Following the spike in corporate bond yields through a turbulent 4Q18, yields declined through the first quarter of 2019. Positive signals on the health of the U.S. economy and the Fed’s reversal on interest rates mollified corporate bond markets. Cap rates were relatively unchanged during this time. As a result, the cap-rate-to-corporate-bond ratio rose modestly to 114 bps in 1Q19. Although the spread is below its long-term historical average of 118 bps, it remains within one standard deviation of this average, indicating that commercial real estate remains fairly priced relative to fixed-income alternatives.

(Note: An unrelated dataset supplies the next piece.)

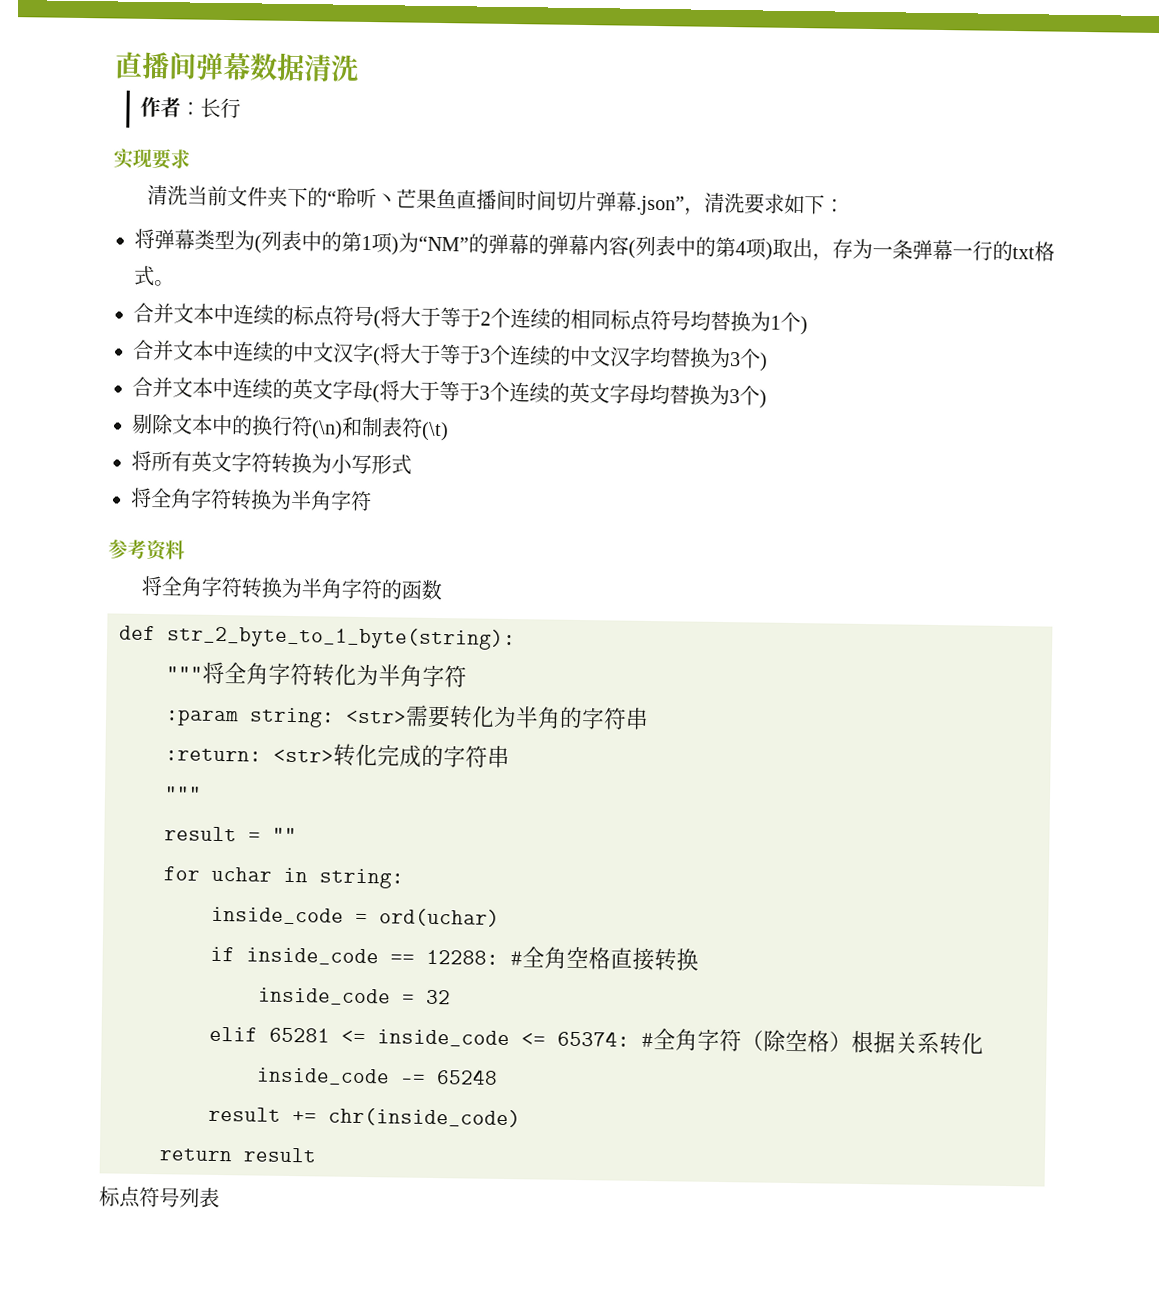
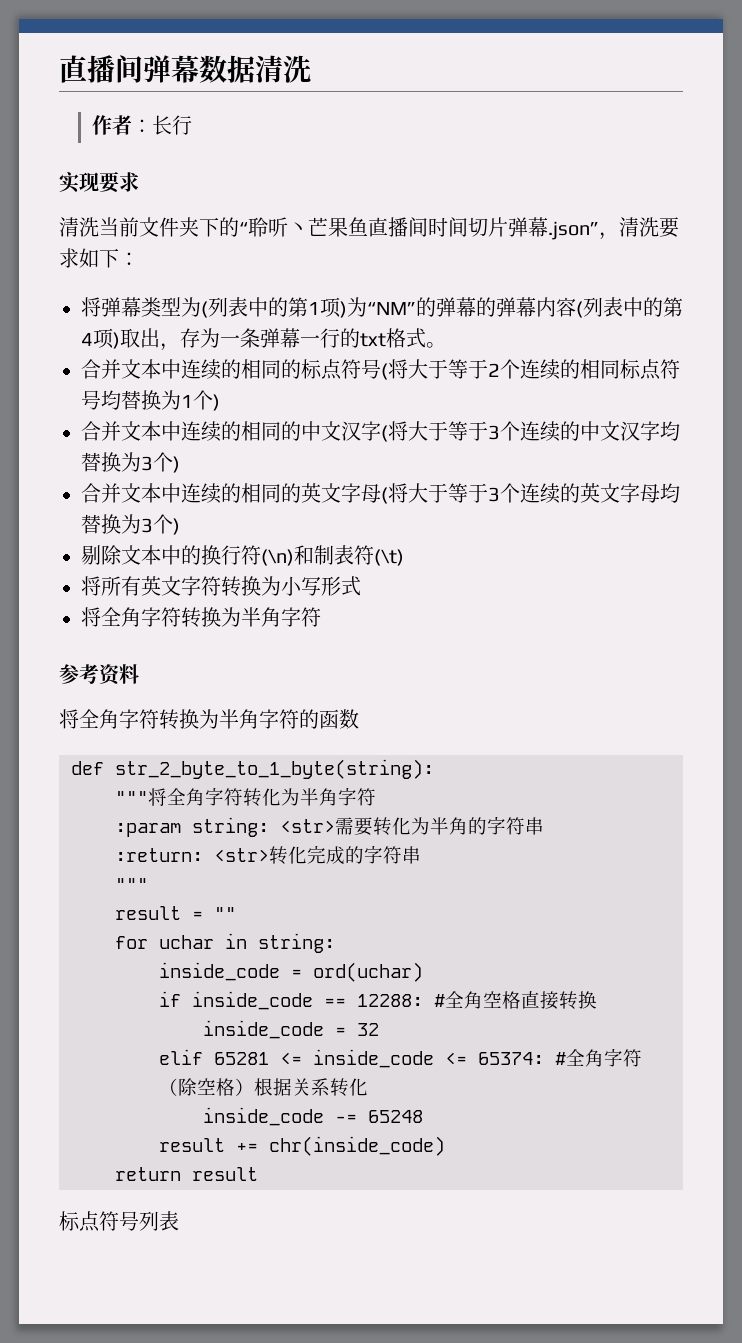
(294, 314) none -> [241,359,301,379] 相同的
(294, 351) none -> [241,421,301,441] 相同的
(293, 388) none -> [241,483,301,503] 相同的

Sources: Oxford Economics, NCREIF, Green Street, Real Capital Analytics

Following a lackluster performance through the final months of 2018, the listed real estate sector regained its footing through the early part of 2019, resulting in a total return of 15.9% in 1Q19. In contrast to the listed sector’s recent volatility, private real estate remained steady, generating a return of 1.8% during the first three months of 2019, supported by steady income returns and modest improvement in capital growth relative to recent quarters.

Sources: NCREIF; NAREIT. Both indices rebased to 100 on June 30, 2006

The term spread continued to tighten through May 2019, reaching its lowest level this cycle – a reflection of growing investor uncertainty about economic growth going forward. The 3-month/10-year Treasury spread contracted to single-digit basis points, as a yield curve inversion appears increasingly likely. With no rate hikes expected through the remainder of 2019, upward pressure on short-term rates will recede, while this still- accommodative interest rate environment should also promote growth, rising inflation and a widening term spread. The reliability of the yield curve as a growth indicator has come into question, given the artificial constraints on the term premium resulting from quantitative easing (QE). Although QE has likely distorted the timing between yield curve inversion and recession, the shape of the yield curve remains a valuable early indicator.

Source: Federal Reserve

Supported by continued employment growth, the recent rebound in stock prices, and improved consumer expectations, the leading economic indicators index increased by 0.1% from the previous month to 111.9 in March 2019. Despite the gains through the early part of 2019, the index’s more modest performance in recent months portends a deceleration in economic growth over the near term.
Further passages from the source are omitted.